The main issues with critic only methods are:

They are indirect in that they do not try to optimize directly over the policy space
Even with an accurate approximation of the value function, results that guarantee the near-optimality of the corresponding policy are difficult to guarantee.

Main idea

This paper suggests two actor-critic hybrid methods that aim to maintain the best features of each algorithm, while overcoming the shortcomings mentioned above.

The main idea behind the algorithms is that the critic uses a linearly parameterized approximation scheme and simulation to learn a value function. The actor then uses the learned information to update parameters on the policy function in a direction of performance improvement.

Aside to tie back to econ: This feels like modified policy iteration or Howard’s improvement algorithm, but it is different in a few ways:

There is a learning element to these algorithms, which means we don’t have to compute expectations explicitly.
We will be learning Q functions, which describe the value of being in a state and taking any feasible action (instead of the V function that describes the value of being in a state and choosing the optimal action).

Algorithms

The presentation is very technical and relies on assumptions that aren’t necessarily applicable to the models we write down, so I won’t the paper exactly as it was written. Instead, I will sketch the algorithm and explain the key insight the authors have that makes the algorithm tractable.

Setup

We will represent the critic using three variables:

A coefficient vector of length m that describe a linear parametrization of Q in terms of basis functions.
A scalar α that represents the average value of following the actor’s policy
A vector of length m that represents Sutton’s eligibility trace. This vector is used to form a bridge between fixed point methods and Monte Carlo methods

The actor is represented by a suitable parametric representation of the policy function.

Algo

In order to understand the algorithm, I need to provide two related definitions. A temporal difference is the difference between the current approximation of a variable and a realization of that variable. In other words it is the error in our approximation for a particular sample.
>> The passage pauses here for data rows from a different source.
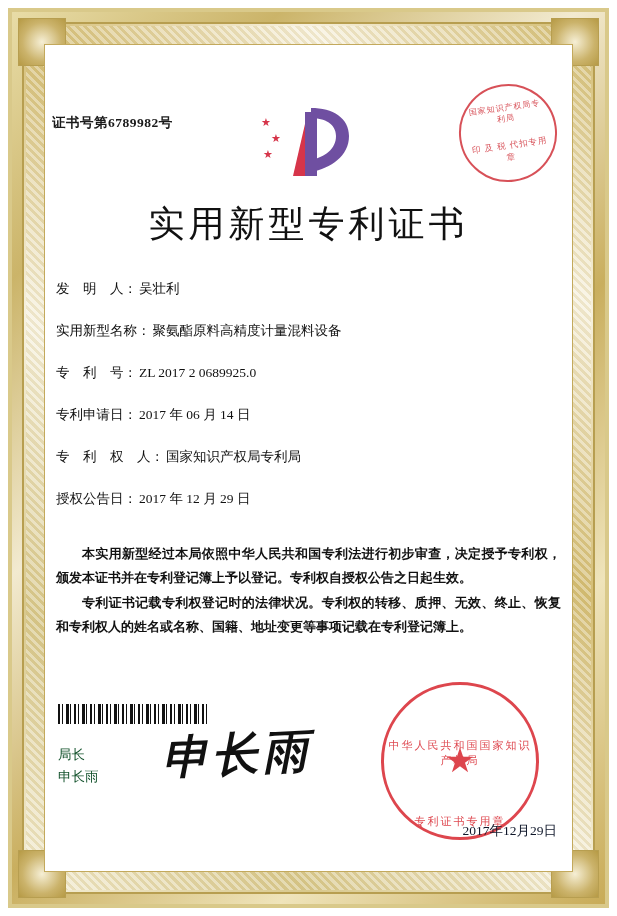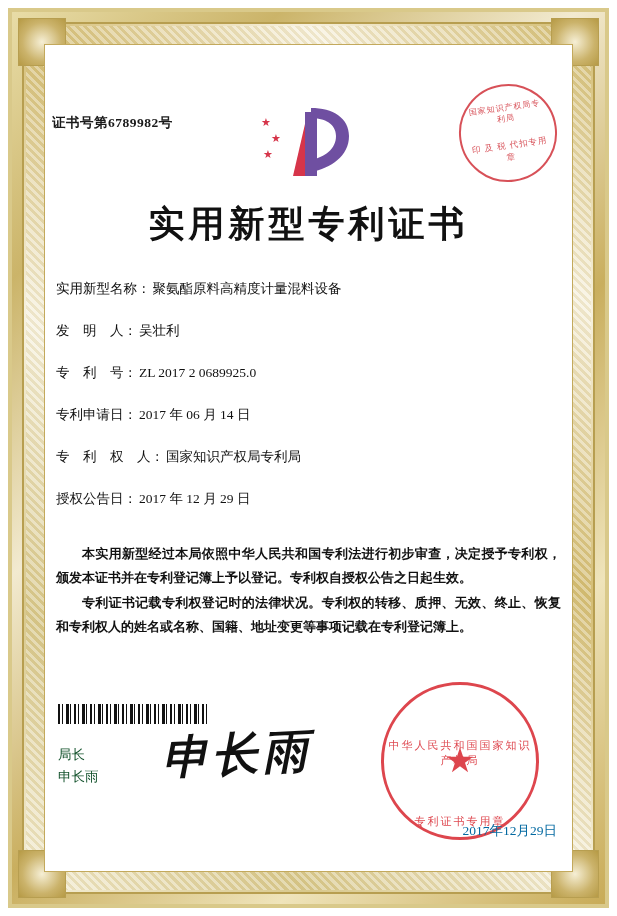--- a/index.html
+++ b/index.html
@@ -135,7 +135,7 @@
     top: 148px;
     text-align: center;
     font-size: 36px;
-    font-weight: bold;
+    font-weight: normal;
     letter-spacing: 4px;
     color: #111;
     font-family: "DejaVu Serif", "Liberation Serif", serif;

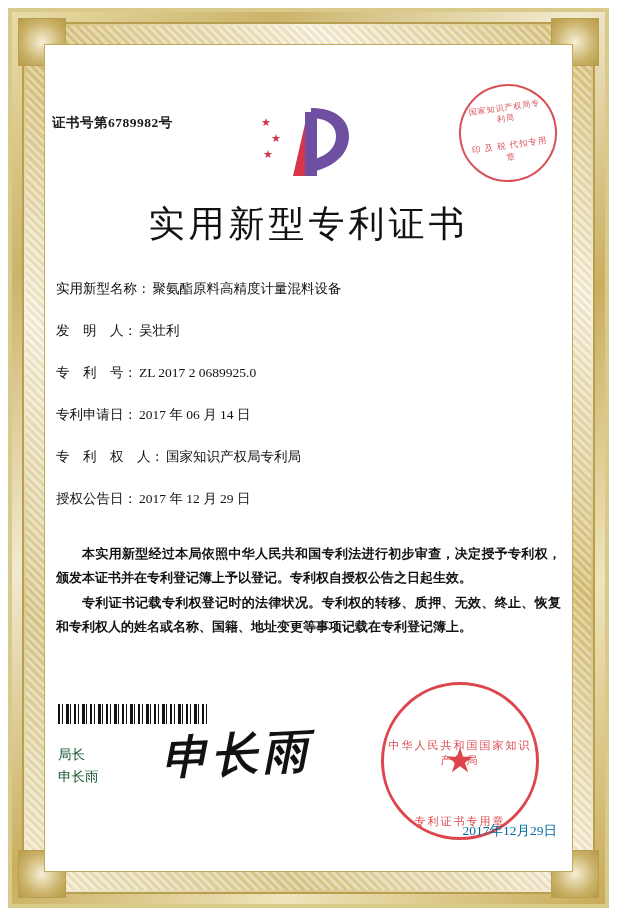--- a/index.html
+++ b/index.html
@@ -300,12 +300,12 @@
 
     <div class="fields">
       <div class="field-row">
+        <span class="field-label">发　明　人：</span>
+        <span class="field-value">吴壮利</span>
+      </div>
+      <div class="field-row">
         <span class="field-label">实用新型名称：</span>
         <span class="field-value">聚氨酯原料高精度计量混料设备</span>
-      </div>
-      <div class="field-row">
-        <span class="field-label">发　明　人：</span>
-        <span class="field-value">吴壮利</span>
       </div>
       <div class="field-row">
         <span class="field-label">专　利　号：</span>

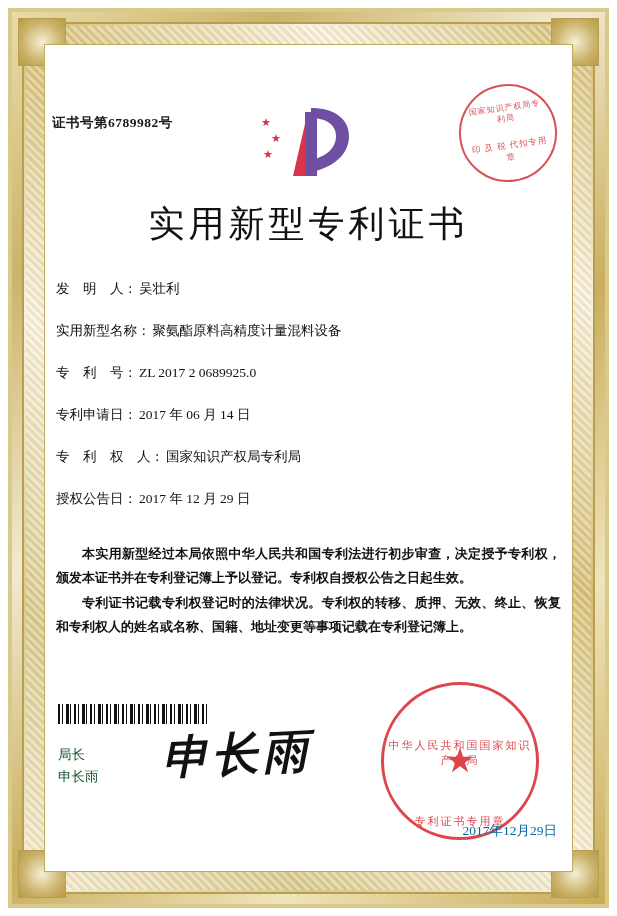--- a/index.html
+++ b/index.html
@@ -253,7 +253,7 @@
     right: 8px;
     top: 770px;
     font-size: 13.5px;
-    color: #0369a1;
+    color: #0f172a;
   }
 </style>
 </head>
We say we update parameters or approximations using a temporal difference if the new approximation is the sum of the current approximation and a scaled temporal difference.

The algorithm roughly proceeds as follows:

Initialize the actor and critic
Perform one step updates of the actor and critic as follows:
- Because we learn Q, we enter a time period with a particular state and action in hand
- The actor will dictate a new action and we need to simulate a new state, potentially given that action
- The critic’s parameters are updated according to:
  - Average value of policy: temporal difference update (using flow implied by state and action)
  - Coefficient vector for Q: temporal difference update, scaled by eligibility trace
  - Eligibility trace:
- The actor’s parameter vector is updated using a gradient approach that resembles Newton’s method. It takes into account updates to the actor

The key insight the authors have that make this algorithm tractable is the following:

Actors have to update a small number of parameters compared to the number of states. So the critic doesn’t need to form an approximation over the entire domain of Q, but rather a special projection of the Q onto the space spanned by the actor’s parameter vector.